Return all of the data that follows precisely, leaving every image out.

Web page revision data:
'''

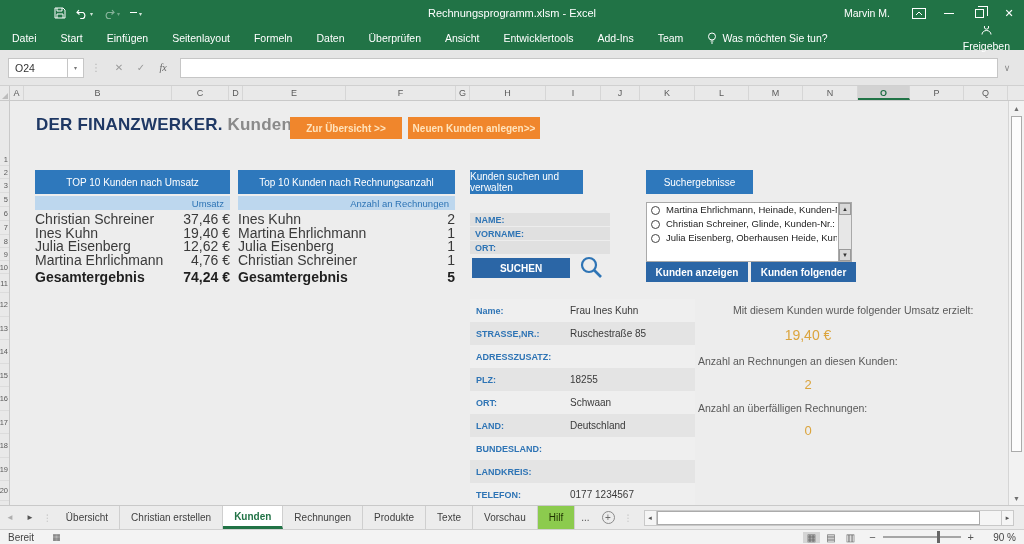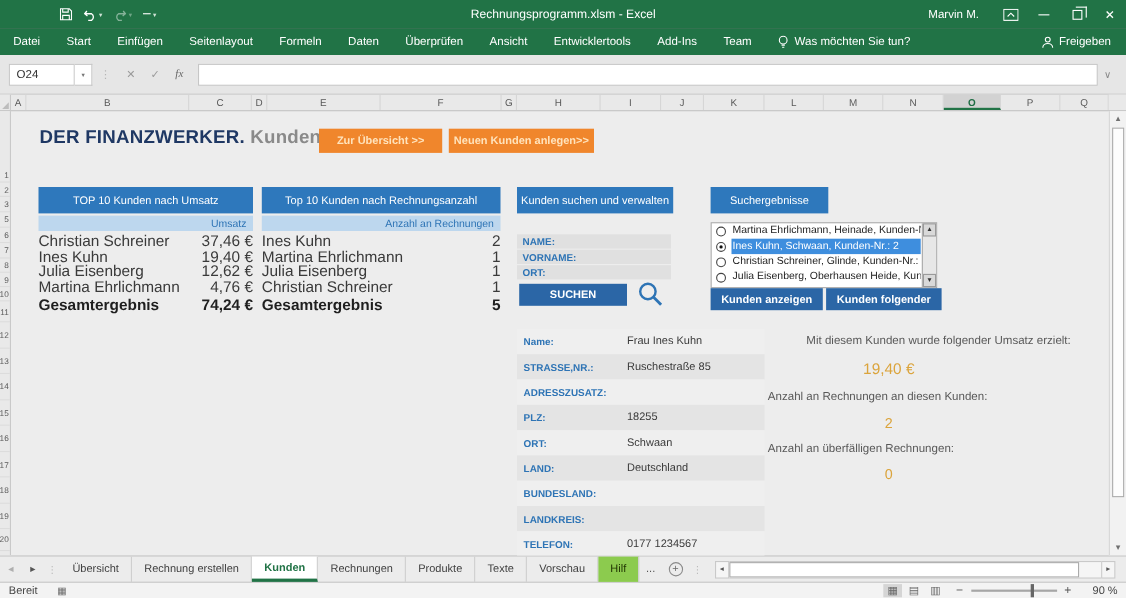--- a/index.html
+++ b/index.html
@@ -18,21 +18,21 @@
   .win-btn { width:30px; height:100%; display:flex; align-items:center; justify-content:center; font-size:11px; cursor:pointer; }
   .ribbon-opts { width:30px; height:100%; display:flex; align-items:center; justify-content:center; }
   .min-glyph { display:inline-block; width:10px; border-bottom:1px solid #fff; }
   .restore-glyph { position:relative; width:9px; height:9px; border:1px solid #fff; }
   .restore-glyph::before { content:""; position:absolute; top:-4px; left:2px; width:9px; height:9px; border-top:1px solid #fff; border-right:1px solid #fff; }
 
   
   .ribbon { height:24px; background:#217346; display:flex; align-items:center; color:#fff; }
   .rtab { font-size:10.5px; padding:0 12px; height:100%; display:flex; align-items:center; cursor:pointer; }
   .tellme { display:flex; align-items:center; gap:5px; font-size:10.5px; padding:0 12px; cursor:pointer; }
-  .share { margin-left:auto; display:flex; align-items:center; gap:5px; font-size:10.5px; padding-right:14px; cursor:pointer; }
+  .share { margin-left:auto; display:flex; align-items:center; gap:5px; font-size:10.5px; padding-right:14px; cursor:pointer;flex-direction:column; }
 
   
   .formula-row { height:36px; background:#E6E6E6; border-bottom:1px solid #D0D0D0; display:flex; align-items:center; padding:0 8px; }
   .namebox { width:60px; height:20px; background:#fff; border:1px solid #C6C6C6; font-size:10.5px; color:#333; display:flex; align-items:center; padding-left:6px; }
   .namebox-caret { width:16px; height:20px; border:1px solid #C6C6C6; border-left:none; background:#fff; font-size:6px; color:#777; display:flex; align-items:center; justify-content:center; cursor:pointer; }
   .fsep { color:#B5B5B5; font-size:10px; margin:0 7px; }
   .ficon { width:22px; text-align:center; font-size:10px; color:#9a9a9a; cursor:pointer; }
   .ficon.fx { color:#666; font-style:italic; font-family:"Liberation Serif", serif; font-size:10px; }
   .formula-input { flex:1; height:20px; background:#fff; border:1px solid #C6C6C6; margin-left:6px; }
   .fexpand { width:18px; text-align:center; font-size:9px; color:#888; cursor:pointer; }
@@ -303,40 +303,36 @@
       <div class="trow">
           <span>Christian Schreiner</span>
           <span>1</span>
         </div>
     </div>
     <div class="abs trow total" style="left:238px; top:168px; width:217px;">
       <span>Gesamtergebnis</span>
         <span>5</span>
     </div>
 
-    <div class="abs bluehdr" style="left:470px; top:69px; width:142px; height:24px;">Kunden suchen und verwalten</div>
+    <div class="abs bluehdr" style="left:470px; top:69px; width:113px; height:24px;">Kunden suchen und verwalten</div>
     <div class="abs field" style="left:470px; top:112px; width:140px;">NAME:</div>
     <div class="abs field" style="left:470px; top:126px; width:140px;">VORNAME:</div>
     <div class="abs field" style="left:470px; top:140px; width:140px;">ORT:</div>
     <div class="abs btn-blue" style="left:472px; top:157px; width:98px; height:20px;">SUCHEN</div>
     <svg class="abs" style="left:578px; top:153px;" width="26" height="26" viewBox="0 0 26 26">
         <circle cx="11" cy="11" r="7" fill="none" stroke="#2E74B5" stroke-width="2.2"></circle>
         <line x1="16" y1="16" x2="23" y2="23" stroke="#2E74B5" stroke-width="2.6"></line>
       </svg>
 
     <div class="abs bluehdr" style="left:646px; top:69px; width:107px; height:24px;">Suchergebnisse</div>
     <div class="abs listbox" style="left:646px; top:101px; width:206px; height:60px; padding-right:14px;">
       <div class="lrow">
         <span class="radio"></span>
         <span class="ltext">Martina Ehrlichmann, Heinade, Kunden-Nr.: 1</span>
       </div>
-      <div class="lrow sel">
-        <span class="radio on"></span>
-        <span class="ltext">Ines Kuhn, Schwaan, Kunden-Nr.: 2</span>
-      </div>
       <div class="lrow">
         <span class="radio"></span>
         <span class="ltext">Christian Schreiner, Glinde, Kunden-Nr.: 3</span>
       </div>
       <div class="lrow">
         <span class="radio"></span>
         <span class="ltext">Julia Eisenberg, Oberhausen Heide, Kunden-Nr.:</span>
       </div>
       <div class="lsb">
         <div class="lsb-btn">▲</div>
@@ -399,21 +395,21 @@
     </div>
   </div>
 
   <div class="tabrow">
     <div class="tnav">
       <span class="dimmed">◄</span>
       <span>►</span>
     </div>
     <span class="tsep-dots">⋮</span>
     <div class="stab">Übersicht</div>
-    <div class="stab">Rechnung erstellen</div>
+    <div class="stab">Christian erstellen</div>
     <div class="stab active">Kunden</div>
     <div class="stab">Rechnungen</div>
     <div class="stab">Produkte</div>
     <div class="stab">Texte</div>
     <div class="stab">Vorschau</div>
     <div class="stab green">Hilf</div>
     <div class="overflow-dots">...</div>
     <div class="newsheet">
       <span class="circ">+</span>
     </div>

'''

Result below:
--- a/index.html
+++ b/index.html
@@ -18,21 +18,21 @@
   .win-btn { width:30px; height:100%; display:flex; align-items:center; justify-content:center; font-size:11px; cursor:pointer; }
   .ribbon-opts { width:30px; height:100%; display:flex; align-items:center; justify-content:center; }
   .min-glyph { display:inline-block; width:10px; border-bottom:1px solid #fff; }
   .restore-glyph { position:relative; width:9px; height:9px; border:1px solid #fff; }
   .restore-glyph::before { content:""; position:absolute; top:-4px; left:2px; width:9px; height:9px; border-top:1px solid #fff; border-right:1px solid #fff; }
 
   
   .ribbon { height:24px; background:#217346; display:flex; align-items:center; color:#fff; }
   .rtab { font-size:10.5px; padding:0 12px; height:100%; display:flex; align-items:center; cursor:pointer; }
   .tellme { display:flex; align-items:center; gap:5px; font-size:10.5px; padding:0 12px; cursor:pointer; }
-  .share { margin-left:auto; display:flex; align-items:center; gap:5px; font-size:10.5px; padding-right:14px; cursor:pointer; }
+  .share { margin-left:auto; display:flex; align-items:center; gap:5px; font-size:10.5px; padding-right:14px; cursor:pointer;flex-direction:column; }
 
   
   .formula-row { height:36px; background:#E6E6E6; border-bottom:1px solid #D0D0D0; display:flex; align-items:center; padding:0 8px; }
   .namebox { width:60px; height:20px; background:#fff; border:1px solid #C6C6C6; font-size:10.5px; color:#333; display:flex; align-items:center; padding-left:6px; }
   .namebox-caret { width:16px; height:20px; border:1px solid #C6C6C6; border-left:none; background:#fff; font-size:6px; color:#777; display:flex; align-items:center; justify-content:center; cursor:pointer; }
   .fsep { color:#B5B5B5; font-size:10px; margin:0 7px; }
   .ficon { width:22px; text-align:center; font-size:10px; color:#9a9a9a; cursor:pointer; }
   .ficon.fx { color:#666; font-style:italic; font-family:"Liberation Serif", serif; font-size:10px; }
   .formula-input { flex:1; height:20px; background:#fff; border:1px solid #C6C6C6; margin-left:6px; }
   .fexpand { width:18px; text-align:center; font-size:9px; color:#888; cursor:pointer; }
@@ -303,40 +303,36 @@
       <div class="trow">
           <span>Christian Schreiner</span>
           <span>1</span>
         </div>
     </div>
     <div class="abs trow total" style="left:238px; top:168px; width:217px;">
       <span>Gesamtergebnis</span>
         <span>5</span>
     </div>
 
-    <div class="abs bluehdr" style="left:470px; top:69px; width:142px; height:24px;">Kunden suchen und verwalten</div>
+    <div class="abs bluehdr" style="left:470px; top:69px; width:113px; height:24px;">Kunden suchen und verwalten</div>
     <div class="abs field" style="left:470px; top:112px; width:140px;">NAME:</div>
     <div class="abs field" style="left:470px; top:126px; width:140px;">VORNAME:</div>
     <div class="abs field" style="left:470px; top:140px; width:140px;">ORT:</div>
     <div class="abs btn-blue" style="left:472px; top:157px; width:98px; height:20px;">SUCHEN</div>
     <svg class="abs" style="left:578px; top:153px;" width="26" height="26" viewBox="0 0 26 26">
         <circle cx="11" cy="11" r="7" fill="none" stroke="#2E74B5" stroke-width="2.2"></circle>
         <line x1="16" y1="16" x2="23" y2="23" stroke="#2E74B5" stroke-width="2.6"></line>
       </svg>
 
     <div class="abs bluehdr" style="left:646px; top:69px; width:107px; height:24px;">Suchergebnisse</div>
     <div class="abs listbox" style="left:646px; top:101px; width:206px; height:60px; padding-right:14px;">
       <div class="lrow">
         <span class="radio"></span>
         <span class="ltext">Martina Ehrlichmann, Heinade, Kunden-Nr.: 1</span>
       </div>
-      <div class="lrow sel">
-        <span class="radio on"></span>
-        <span class="ltext">Ines Kuhn, Schwaan, Kunden-Nr.: 2</span>
-      </div>
       <div class="lrow">
         <span class="radio"></span>
         <span class="ltext">Christian Schreiner, Glinde, Kunden-Nr.: 3</span>
       </div>
       <div class="lrow">
         <span class="radio"></span>
         <span class="ltext">Julia Eisenberg, Oberhausen Heide, Kunden-Nr.:</span>
       </div>
       <div class="lsb">
         <div class="lsb-btn">▲</div>
@@ -399,21 +395,21 @@
     </div>
   </div>
 
   <div class="tabrow">
     <div class="tnav">
       <span class="dimmed">◄</span>
       <span>►</span>
     </div>
     <span class="tsep-dots">⋮</span>
     <div class="stab">Übersicht</div>
-    <div class="stab">Rechnung erstellen</div>
+    <div class="stab">Christian erstellen</div>
     <div class="stab active">Kunden</div>
     <div class="stab">Rechnungen</div>
     <div class="stab">Produkte</div>
     <div class="stab">Texte</div>
     <div class="stab">Vorschau</div>
     <div class="stab green">Hilf</div>
     <div class="overflow-dots">...</div>
     <div class="newsheet">
       <span class="circ">+</span>
     </div>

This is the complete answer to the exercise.